Senin 24 Nov 2025 18:26 WIB

Akademisi dan Pengamat Soroti Tantangan Penyaluran Pupuk Subsidi

Perbaikan informasi data petani jadi kunci penyaluran subsidi pupuk tepat sasaran

Rep: Frederikus Bata/ Red: Intan Pratiwi
Pupuk Indonesia (Persero) mendukung penuh keputusan Presiden menurunkan Harga Eceran Tertinggi (HET) pupuk subsidi
Foto: Pupuk Indonesia
Pupuk Indonesia (Persero) mendukung penuh keputusan Presiden menurunkan Harga Eceran Tertinggi (HET) pupuk subsidi

REPUBLIKA.CO.ID,BOGOR -- Ketua Program Studi Manajemen Pembangunan Daerah Institut Pertanian Bogor (IPB) Faroby Falatehan menilai pemerintah mengalami tantangan dalam menyalurkan pupuk bersubsidi.
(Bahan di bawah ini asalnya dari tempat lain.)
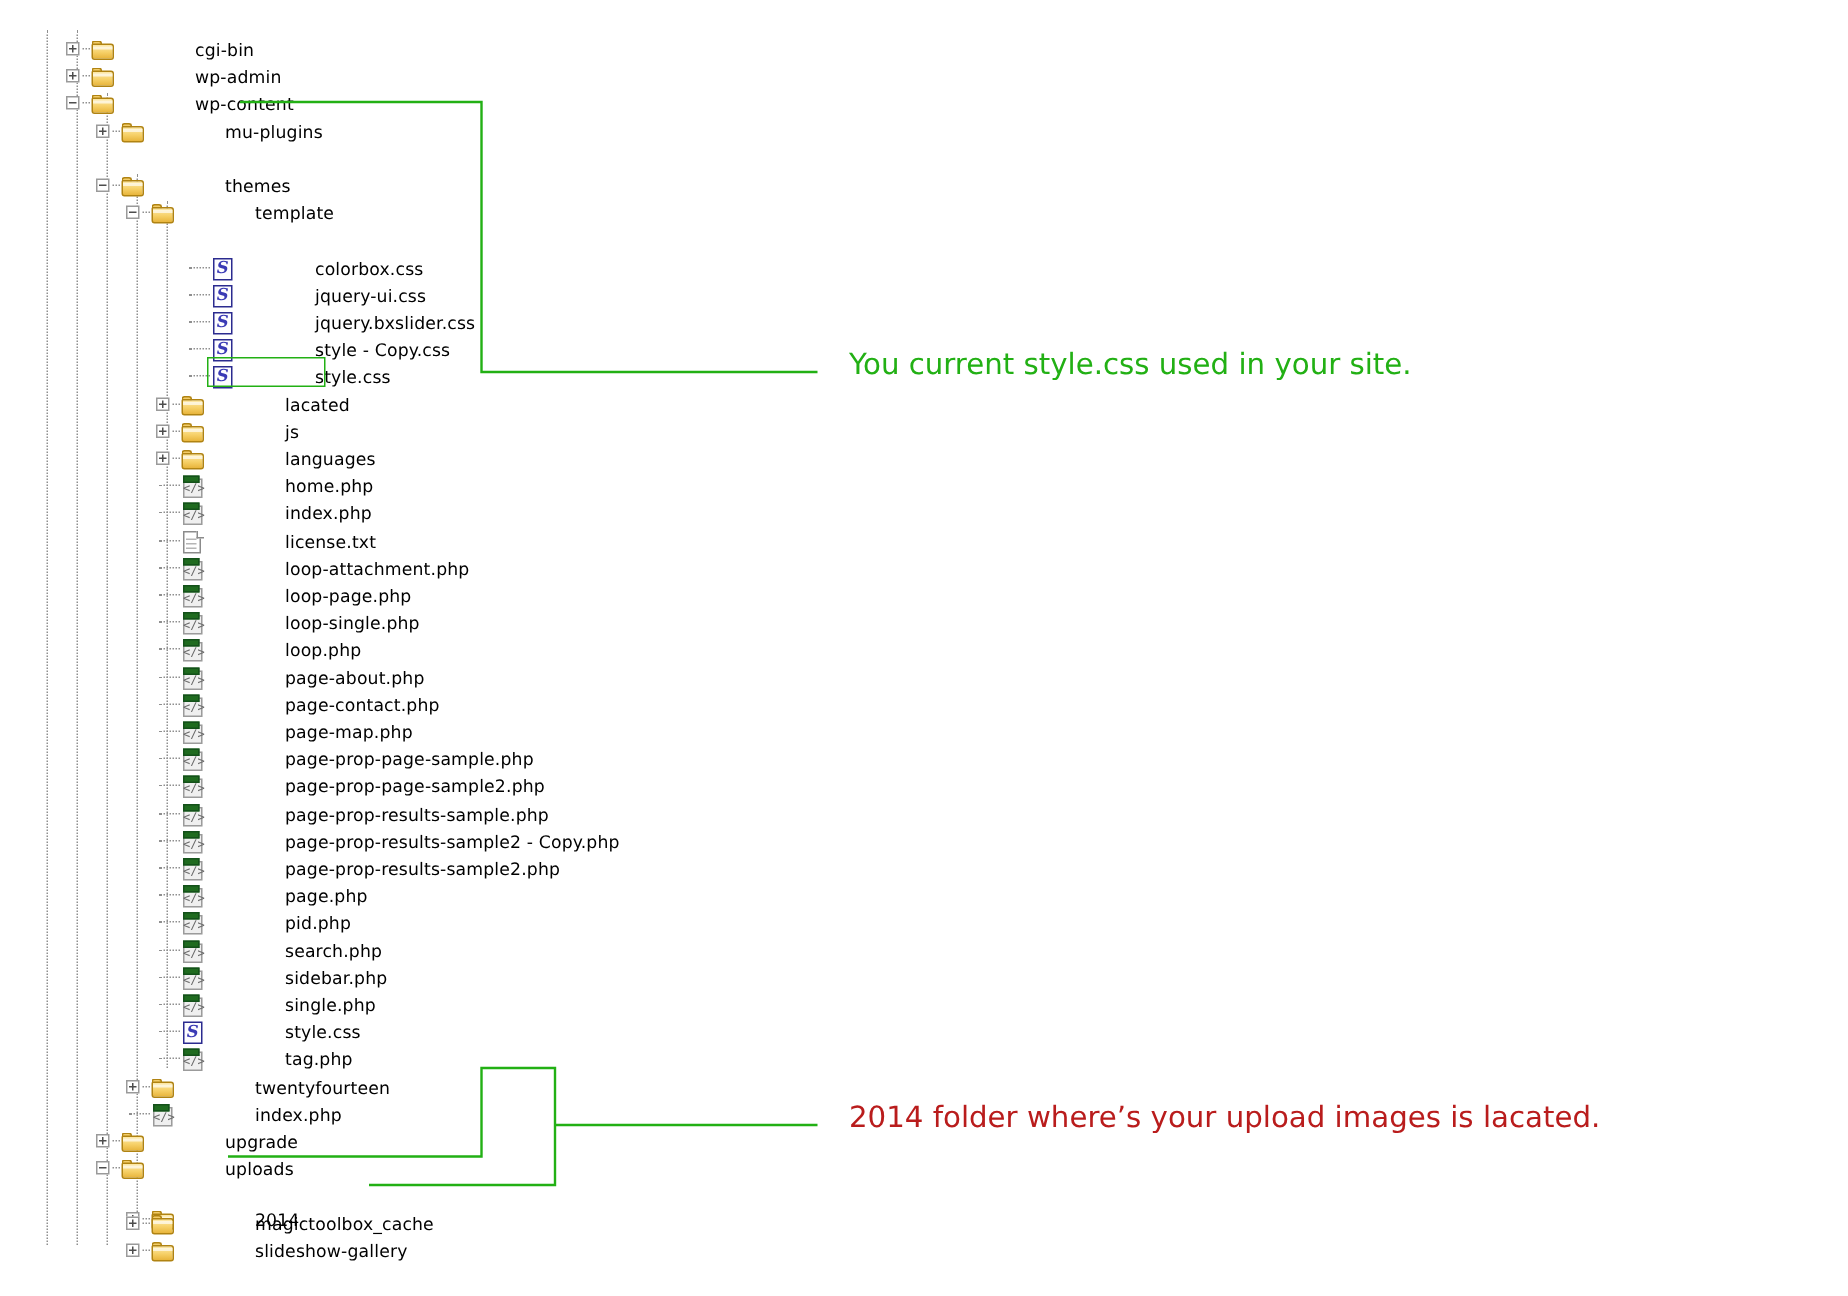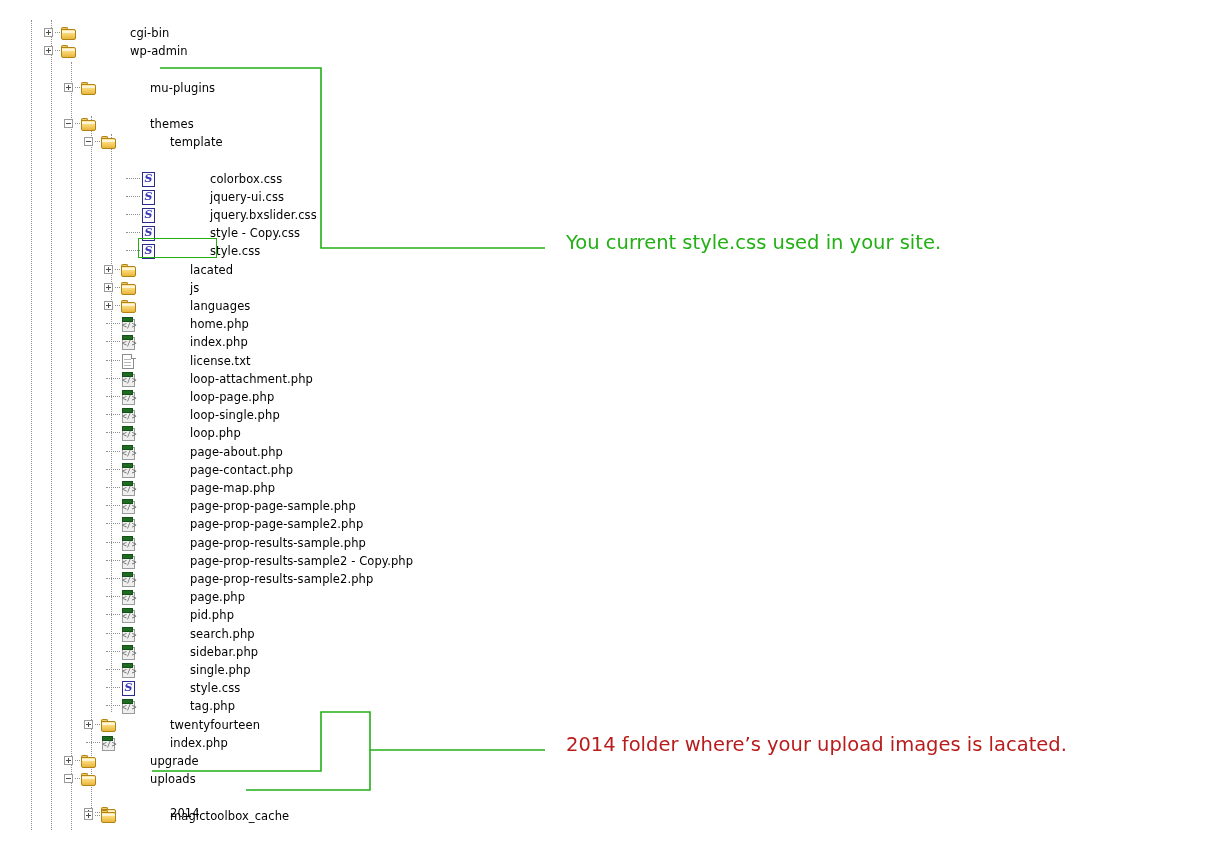--- a/index.html
+++ b/index.html
@@ -242,20 +242,32 @@
       <span class="stub" style="left:55px;width:5px"></span>
       <span style="position:absolute;left:61px;top:0;width:16px;height:18px">
         <span class="icon ic-folder">
           <span class="ft"></span>
           <span class="fb"></span>
           <span class="fl"></span>
         </span>
       </span>
       <span class="label" style="position:absolute;left:82px;top:0">wp-admin</span>
     </div>
+    <div class="row" style="left: 0px; top: 60px; width: 520px;">
+      <span class="exp minus" style="left:44px"></span>
+      <span class="stub" style="left:55px;width:5px"></span>
+      <span style="position:absolute;left:61px;top:0;width:16px;height:18px">
+        <span class="icon ic-folder">
+          <span class="ft"></span>
+          <span class="fb"></span>
+          <span class="fl"></span>
+        </span>
+      </span>
+      <span class="label" style="position:absolute;left:82px;top:0">wp-content</span>
+    </div>
     <div class="row" style="left: 0px; top: 79px; width: 520px;">
       <span class="exp plus" style="left:64px"></span>
       <span class="stub" style="left:75px;width:5px"></span>
       <span style="position:absolute;left:81px;top:0;width:16px;height:18px">
         <span class="icon ic-folder">
           <span class="ft"></span>
           <span class="fb"></span>
           <span class="fl"></span>
         </span>
       </span>
@@ -678,20 +690,32 @@
       <span class="stub" style="left:95px;width:5px"></span>
       <span style="position:absolute;left:101px;top:0;width:16px;height:18px">
         <span class="icon ic-folder">
           <span class="ft"></span>
           <span class="fb"></span>
           <span class="fl"></span>
         </span>
       </span>
       <span class="label" style="position:absolute;left:122px;top:0">magictoolbox_cache</span>
     </div>
+    <div class="row" style="left: 0px; top: 825px; width: 520px;">
+      <span class="exp plus" style="left:84px"></span>
+      <span class="stub" style="left:95px;width:5px"></span>
+      <span style="position:absolute;left:101px;top:0;width:16px;height:18px">
+        <span class="icon ic-folder">
+          <span class="ft"></span>
+          <span class="fb"></span>
+          <span class="fl"></span>
+        </span>
+      </span>
+      <span class="label" style="position:absolute;left:122px;top:0">slideshow-gallery</span>
+    </div>
   </div>
 
 <div id="annot">
 
   <svg width="1232" height="864" style="position:absolute;left:0;top:0">
 
     <path d="M 160 68 L 321 68 L 321 248 L 545 248" fill="none" stroke="#22b014" stroke-width="1.6"></path>
 
     <path d="M 152 771 L 321 771 L 321 712 L 370 712 L 370 790 L 246 790" fill="none" stroke="#22b014" stroke-width="1.6"></path>
     <path d="M 370 750 L 545 750" fill="none" stroke="#22b014" stroke-width="1.6"></path>

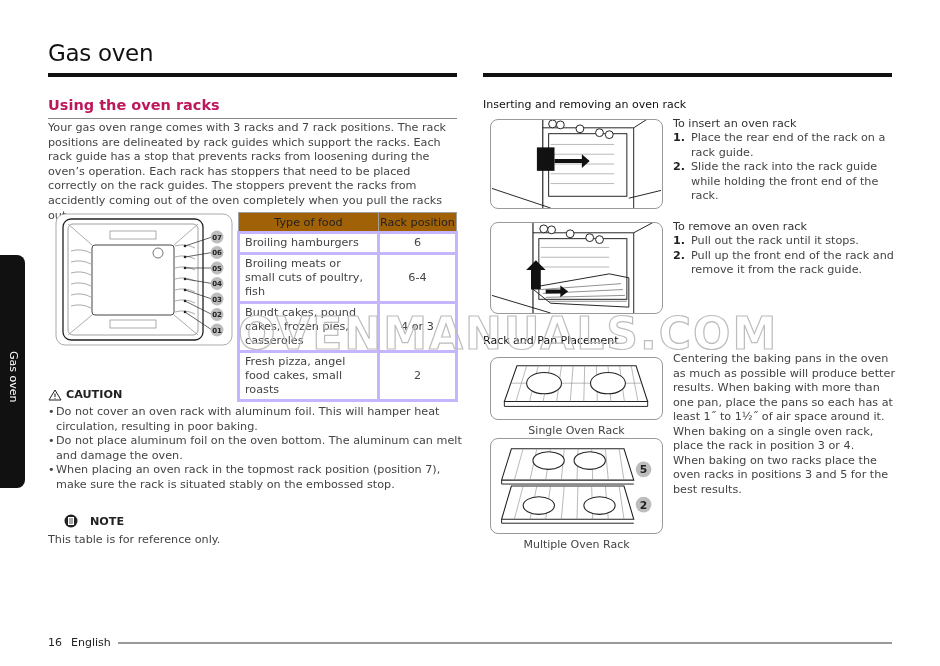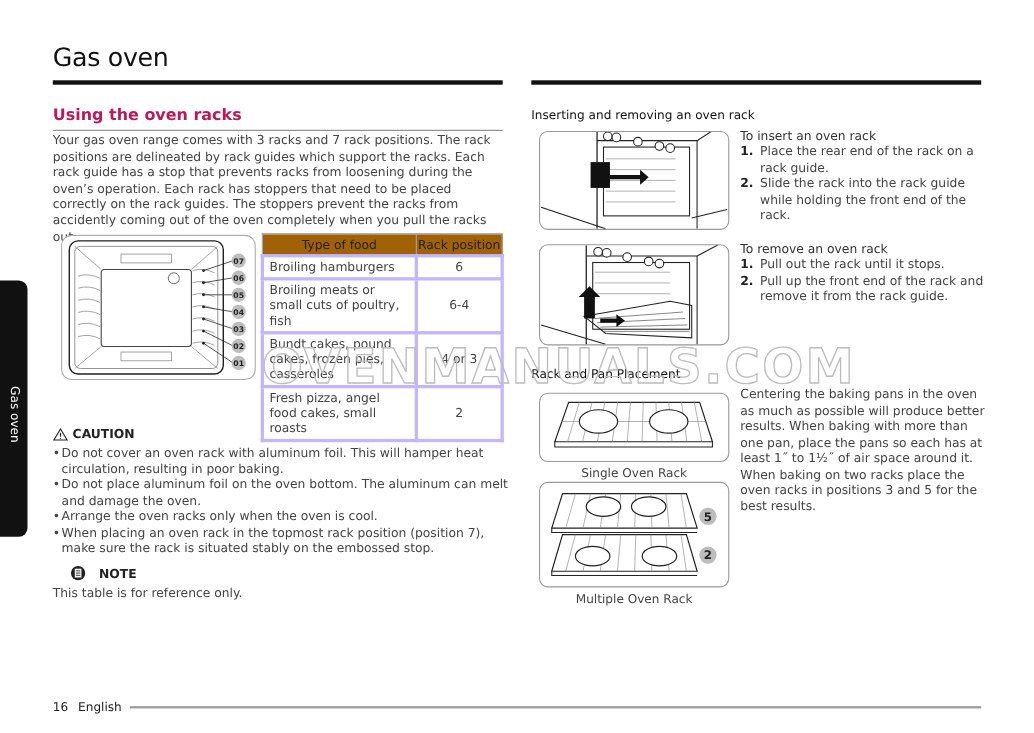--- a/index.html
+++ b/index.html
@@ -155,21 +155,20 @@
   <svg width="14" height="12" viewBox="0 0 14 12">
     <path d="M7 1 L13 11 L1 11 Z" fill="none" stroke="#222" stroke-width="1"></path>
     <line x1="7" y1="4.5" x2="7" y2="8" stroke="#222" stroke-width="1.1"></line>
     <circle cx="7" cy="9.5" r="0.6" fill="#222"></circle>
   </svg>
   <span>CAUTION</span>
 </div>
 <ul class="caution-list">
   <li>Do not cover an oven rack with aluminum foil. This will hamper heat circulation, resulting in poor baking.</li>
   <li>Do not place aluminum foil on the oven bottom. The aluminum can melt and damage the oven.</li>
-  <li>Arrange the oven racks only when the oven is cool.</li>
   <li>When placing an oven rack in the topmost rack position (position 7), make sure the rack is situated stably on the embossed stop.</li>
 </ul>
 
 <div class="note-heading">
   <svg width="14" height="14" viewBox="0 0 14 14">
     <circle cx="7" cy="7" r="6.5" fill="#222"></circle>
     <rect x="4" y="3" width="6" height="8" fill="#fff"></rect>
     <line x1="5" y1="5" x2="9" y2="5" stroke="#222" stroke-width="0.8"></line>
     <line x1="5" y1="7" x2="9" y2="7" stroke="#222" stroke-width="0.8"></line>
     <line x1="5" y1="9" x2="9" y2="9" stroke="#222" stroke-width="0.8"></line>
@@ -312,20 +311,21 @@
   <path d="M10 82 L10 86 L145 86" fill="none" stroke="#222" stroke-width="1"></path>
   <circle cx="155" cy="31" r="8" fill="#bdbdbd"></circle>
   <circle cx="155" cy="67" r="8" fill="#bdbdbd"></circle>
   <text x="155" y="35" text-anchor="middle" font-size="11" font-weight="bold" fill="#222" font-family="DejaVu Sans, sans-serif">5</text>
   <text x="155" y="71" text-anchor="middle" font-size="11" font-weight="bold" fill="#222" font-family="DejaVu Sans, sans-serif">2</text>
 </svg>
 <div class="caption" style="left:490px; top:538px; width:173px;">Multiple Oven Rack</div>
 
 <div class="placement-text">
   <p>Centering the baking pans in the oven as much as possible will produce better results. When baking with more than one pan, place the pans so each has at least 1˝ to 1½˝ of air space around it.</p>
+  <p>When baking on a single oven rack, place the rack in position 3 or 4.</p>
   <p>When baking on two racks place the oven racks in positions 3 and 5 for the best results.</p>
 </div>
 
 <div class="watermark">OVENMANUALS.COM</div>
 
 <div class="footer-page">16</div>
 <div class="footer-lang">English</div>
 <div class="footer-rule"></div>
 
 </body></html>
Menurut dia, persoalan utamanya adalah tidak akuratnya informasi dan data sebagai dasar penetapan target yang ingin dicapai.

Penilaian itu ia sampaikan dalam Focus Group Discussion (FGD) “Menata Data, Menjamin Asa: Mewujudkan Penyaluran Pupuk Bersubsidi yang Adil dan Tepat” di IPB Convention Center, Bogor, Senin (24/11/2025). Forum tersebut menghadirkan pengambil kebijakan, akademisi, serta pengamat pertanian untuk memperdalam persoalan pendataan pasca terbitnya Permentan 15/2025.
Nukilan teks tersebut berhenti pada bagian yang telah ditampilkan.